How Not To Generate A CRC

by

Yesterday we had a success disaster. An überpopular mashup album that mixed the Wu Tang Clan and The Beatles was released a few days ago and yesterday it got stumbled upon and boing boinged and tweeted to the four winds. Our downloads per minute went through the roof. We’ve dealt with big releases in the past and our download machines typically respond with a big collective yawn. This time around we had problems. Downloads were slow to start and the downloader processes crashed a bunch. We eventually had to make the album streaming-only for a few hours until we figured it out.

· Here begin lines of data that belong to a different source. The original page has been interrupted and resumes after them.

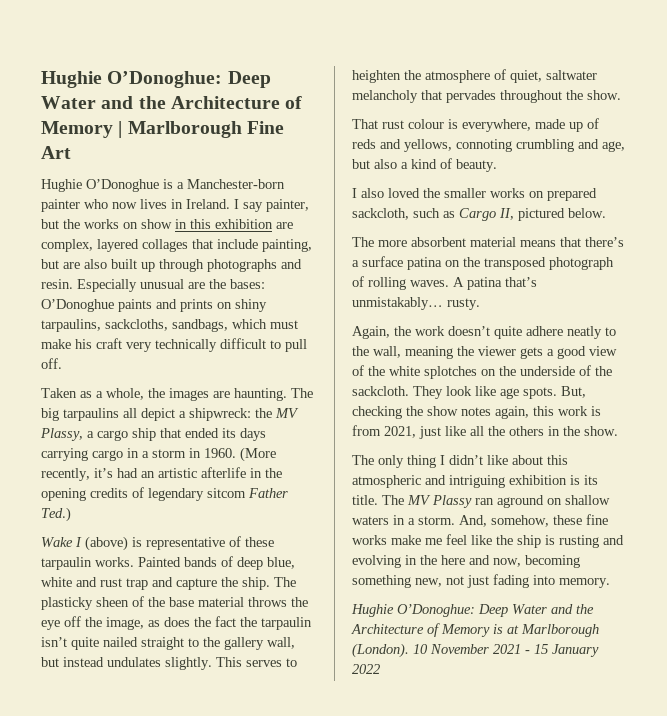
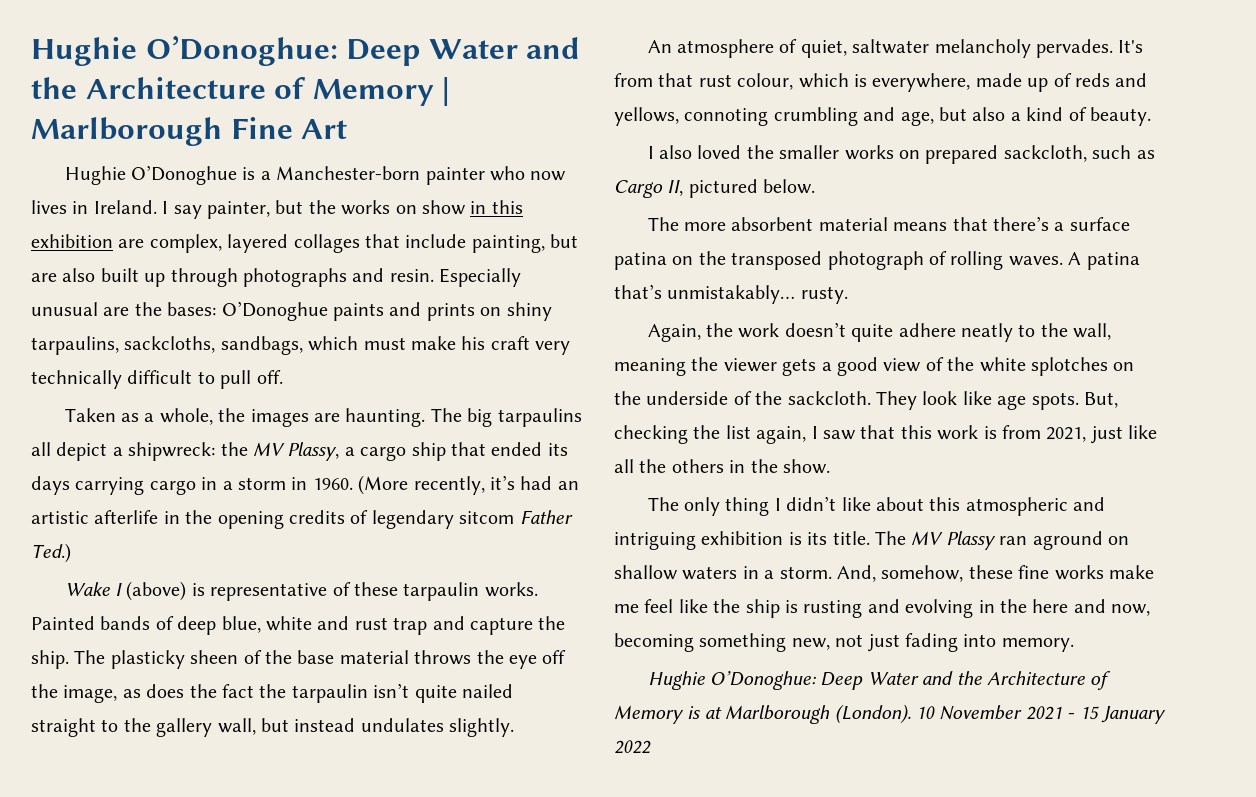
- The plasticky sheen of the base material throws the eye off the image, as does the fact the tarpaulin isn’t quite nailed straight to the gallery wall, but instead undulates slightly. This serves to heighten the atmosphere of quiet, saltwater melancholy that pervades throughout the show.
- That rust colour is everywhere, made up of reds and yellows, connoting crumbling and age, but also a kind of beauty.
+ The plasticky sheen of the base material throws the eye off the image, as does the fact the tarpaulin isn’t quite nailed straight to the gallery wall, but instead undulates slightly.
+ An atmosphere of quiet, saltwater melancholy pervades. It's from that rust colour, which is everywhere, made up of reds and yellows, connoting crumbling and age, but also a kind of beauty.
- But, checking the show notes again, this work is from 2021, just like all the others in the show.
+ But, checking the list again, I saw that this work is from 2021, just like all the others in the show.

I remember first hearing the term “success disaster” from Chuck Geschke, co-founder of Adobe and certified wonderful guy. I’d been there a few years working on Photoshop and Illustrator. This was back when the apps were just a small percent of Adobe’s business. Adobe made most of its money from licensing PostScript and selling laser printer schematics to other companies. The apps were taking off and Adobe was unprepared to deal with a big, sudden increase of flesh-and-blood customers. Phone support was understaffed, production and fulfillment channels were too small. It’s a success, and a disaster. Yay.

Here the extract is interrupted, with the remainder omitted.